Menanggapi perkara ini, Ketua Komisi VIII DPR, Ashabul Kahfi, meminta polisi tidak melanjutkan proses pelaporan Gilbert. Dia menilai, Gilbert sudah meminta maaf dengan mendatangi langsung JK dan MUI, dan pelaporan ke polisi dengan tudingan penistaan agama tidak perlu dilakukan.

Kahfi menyebut, dalam menyampaikan pesan-pesan agama dalam dunia digital memang perlu kebijaksanaan agar tidak menyinggung keyakinan orang lain. Menurut dia, pesan agama mungkin mulanya diniatkan untuk kalangan terbatas, namun dunia digital kiwari mampu merekam apa yang disampaikan dan membuatnya tersebar luas.

“Tidak perlu kita melanjutkan pelaporan di polisi,” kata Ashabul Kahfi dalam keterangannya, Kamis (18/4/2024).

Memang sudah selayaknya pelaporan terhadap Gilbert tak perlu pihak kepolisian lanjutkan. Terlepas permintaan maaf yang sudah disampaikannya, kasus seperti ini seharusnya mampu selesai dengan jalan dialog dan sikap tenggang rasa umat beragama. Jika masalah utamanya adalah salah pemahaman agama lain dan etiket yang dirasa keliru, masuk bui bukan jalan keluar perkara ini.

Masalah lainnya, penggunaan Pasal 156 dan 156a KUHP yang dikenal sebagai pasal penistaan agama, sering kali bermasalah. Pasal zaman kolonial ini menjadi ancaman bagi warga yang dianggap menyebarkan permusuhan, kebencian, atau penghinaan dan penodaan agama. Alih-alih melindungi keluhuran agama sebagaimana fungsinya, pasal ini jusrtu mengancam kebebasan beragama dan kelompok minoritas pada implementasinya.

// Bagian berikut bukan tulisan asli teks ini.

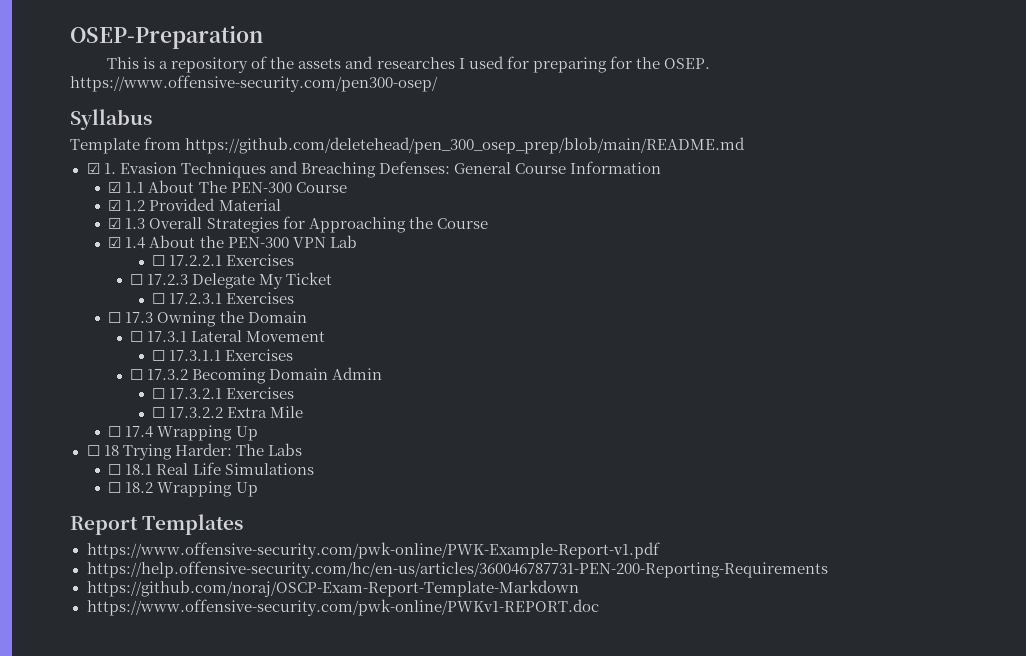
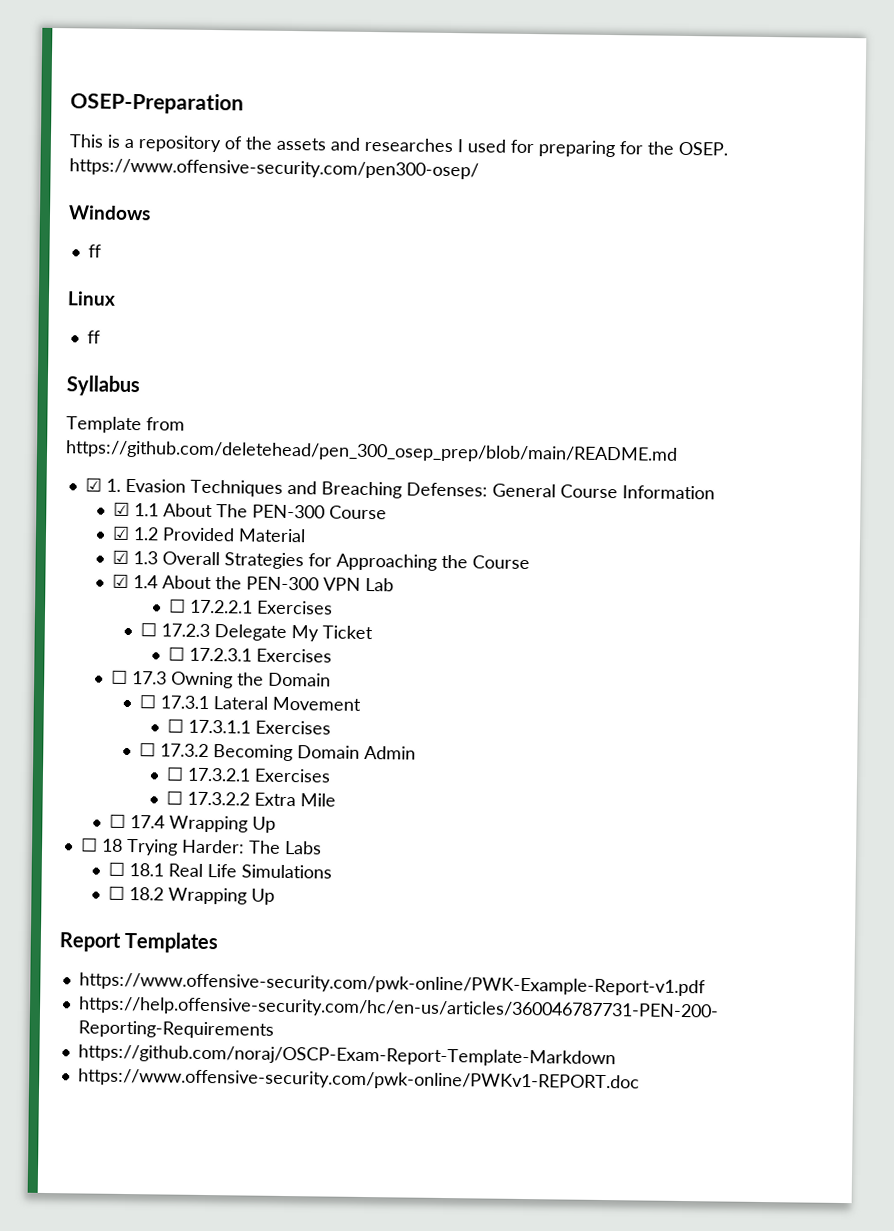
(438, 83) none -> [68,205,151,221] [87,244,102,258] [67,291,116,306] [86,330,101,344] // Windows // ff // Linux // ff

Kontroversi Pasal Penistaan Agama

Pasal 156a KUHP yang digunakan dalam perkara-perkaran penistaan agama dianggap banyak kalangan sebagai pasal karet yang justru merugikan kelompok minoritas. Dalam implementasinya, penarapan pasal ini sering kali mengikuti desakan massa dan bersifat diskriminatif. Sebab, unsur-unsur dalam pasal tersebut memang sukar dirinci dan berimplikasi pada lenturnya pihak yang dapat dijerat menggunakan delik penistaan atau penodaan keagamaan.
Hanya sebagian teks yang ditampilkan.